Calcium is known to soothe sleeplessness and provide a deeper sleep.  In a report called “The Nutritional Relationships of Magnesium”, the author notes that the type of insomnia associated with a calcium deficiency often causes difficulty with falling asleep.  This same study says that: “Muscle cramps associated with calcium deficiency often occur at night and without exertion.  Such cramps usually involve the calves and thighs, but not the hands or feet.”

Jobee Knight, a nutritional researcher and founder of Nutrition Breakthroughs in Glendale, CA., is someone who fought her own battle against sleeplessness and insomnia. She decided to put her background to use by searching out effective natural ingredients for relaxation and deeper sleep.

The result was Sleep Minerals II, a natural sleep aid which contains highly absorbable forms of the best minerals for sleep and relaxation: Calcium and magnesium, along with Vitamin D and zinc. The ingredients are delivered in a softgel form along with healthy carrier oils, making them more easily assimilated than capsules or tablets and providing a deeper, longer-lasting sleep.  These minerals are also proven to help with restless leg syndrome, bone and muscle strength, teenage insomnia and menopause insomnia.

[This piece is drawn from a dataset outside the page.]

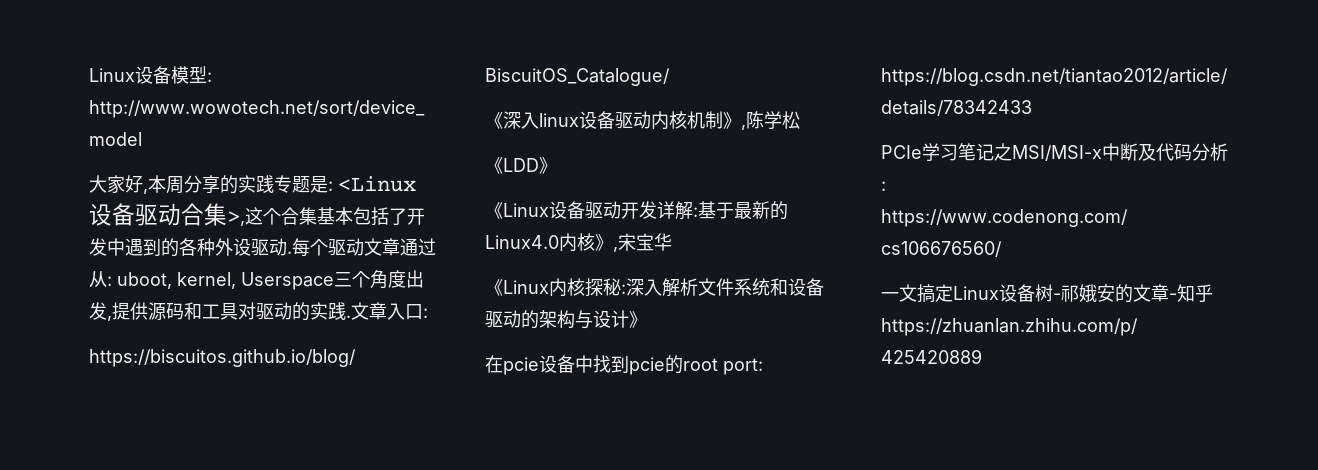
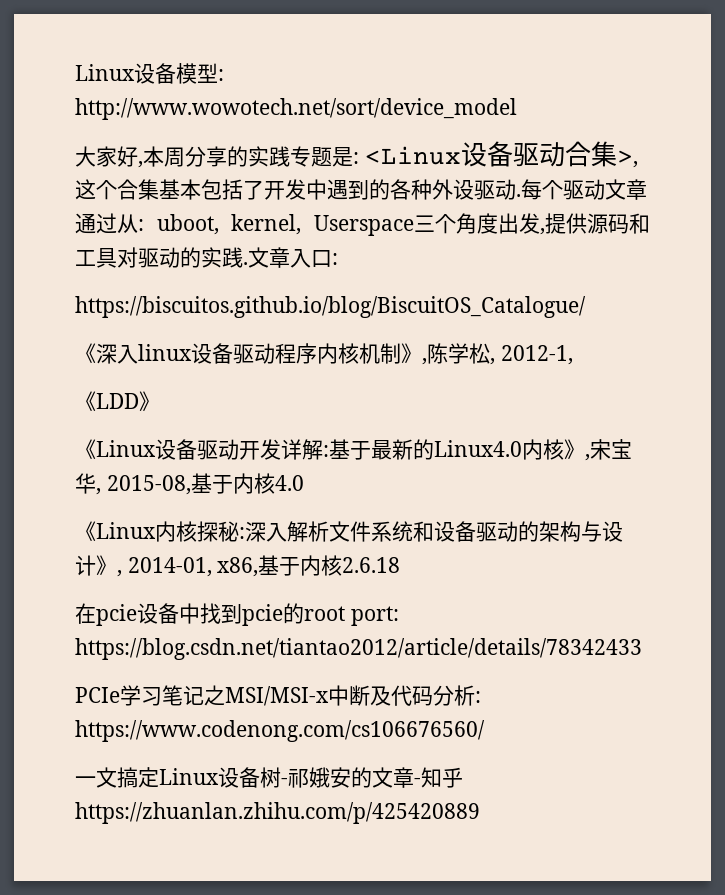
(651, 120) none -> [275,343,317,364] 程序
(800, 120) none -> [490,345,573,365] , 2012-1,
(672, 242) none -> [96,473,304,495] , 2015-08,基于内核4.0
(647, 319) none -> [117,555,401,577] , 2014-01, x86,基于内核2.6.18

Kimberly B. of Troy, Michigan says: “I have been taking Sleep Minerals II for about a month now. I have tried everything out there and this supplement is amazing. I have suffered with insomnia for 2 1/2 years. I have also had restless leg syndrome my entire life and this is the first relief I’ve ever had…gone for a month now.”

In summary, make good use of natural vitamins and minerals as the first line of defense in the war against sleeplessness and insomnia.